* Data listing:
────────────────────────────────────────
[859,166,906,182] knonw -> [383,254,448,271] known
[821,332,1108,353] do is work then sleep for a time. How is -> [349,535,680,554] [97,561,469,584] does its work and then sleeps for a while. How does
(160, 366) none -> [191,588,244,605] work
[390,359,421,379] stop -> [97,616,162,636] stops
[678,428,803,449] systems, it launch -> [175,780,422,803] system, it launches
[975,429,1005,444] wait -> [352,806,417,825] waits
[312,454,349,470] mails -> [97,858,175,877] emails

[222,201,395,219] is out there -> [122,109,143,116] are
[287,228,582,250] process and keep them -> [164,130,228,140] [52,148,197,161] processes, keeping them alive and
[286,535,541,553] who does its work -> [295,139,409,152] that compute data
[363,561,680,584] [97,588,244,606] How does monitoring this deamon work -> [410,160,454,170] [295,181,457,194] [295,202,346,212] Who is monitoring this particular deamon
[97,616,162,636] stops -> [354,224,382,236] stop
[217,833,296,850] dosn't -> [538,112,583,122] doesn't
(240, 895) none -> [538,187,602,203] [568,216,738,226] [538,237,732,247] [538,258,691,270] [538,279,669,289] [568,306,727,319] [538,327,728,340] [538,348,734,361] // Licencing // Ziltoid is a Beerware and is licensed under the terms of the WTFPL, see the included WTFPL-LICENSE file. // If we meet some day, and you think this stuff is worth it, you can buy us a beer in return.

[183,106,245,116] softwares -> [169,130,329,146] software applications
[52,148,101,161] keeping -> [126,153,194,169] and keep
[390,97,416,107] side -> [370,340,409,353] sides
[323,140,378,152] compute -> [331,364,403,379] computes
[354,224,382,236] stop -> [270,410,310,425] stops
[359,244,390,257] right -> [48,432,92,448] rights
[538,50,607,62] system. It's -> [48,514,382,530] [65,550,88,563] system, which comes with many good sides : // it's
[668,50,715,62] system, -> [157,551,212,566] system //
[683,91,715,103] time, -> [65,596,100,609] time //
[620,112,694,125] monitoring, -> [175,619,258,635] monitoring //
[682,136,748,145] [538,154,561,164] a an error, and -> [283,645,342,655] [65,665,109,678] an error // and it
────────────────────────────────────────
* What the exercise asks:
Each line from the first line of the listing through the line containing "[359,244,390,257] right ->" must be set down exactly; no other line belongs in the answer.

* Answer for the task:
[859,166,906,182] knonw -> [383,254,448,271] known
[821,332,1108,353] do is work then sleep for a time. How is -> [349,535,680,554] [97,561,469,584] does its work and then sleeps for a while. How does
(160, 366) none -> [191,588,244,605] work
[390,359,421,379] stop -> [97,616,162,636] stops
[678,428,803,449] systems, it launch -> [175,780,422,803] system, it launches
[975,429,1005,444] wait -> [352,806,417,825] waits
[312,454,349,470] mails -> [97,858,175,877] emails

[222,201,395,219] is out there -> [122,109,143,116] are
[287,228,582,250] process and keep them -> [164,130,228,140] [52,148,197,161] processes, keeping them alive and
[286,535,541,553] who does its work -> [295,139,409,152] that compute data
[363,561,680,584] [97,588,244,606] How does monitoring this deamon work -> [410,160,454,170] [295,181,457,194] [295,202,346,212] Who is monitoring this particular deamon
[97,616,162,636] stops -> [354,224,382,236] stop
[217,833,296,850] dosn't -> [538,112,583,122] doesn't
(240, 895) none -> [538,187,602,203] [568,216,738,226] [538,237,732,247] [538,258,691,270] [538,279,669,289] [568,306,727,319] [538,327,728,340] [538,348,734,361] // Licencing // Ziltoid is a Beerware and is licensed under the terms of the WTFPL, see the included WTFPL-LICENSE file. // If we meet some day, and you think this stuff is worth it, you can buy us a beer in return.

[183,106,245,116] softwares -> [169,130,329,146] software applications
[52,148,101,161] keeping -> [126,153,194,169] and keep
[390,97,416,107] side -> [370,340,409,353] sides
[323,140,378,152] compute -> [331,364,403,379] computes
[354,224,382,236] stop -> [270,410,310,425] stops
[359,244,390,257] right -> [48,432,92,448] rights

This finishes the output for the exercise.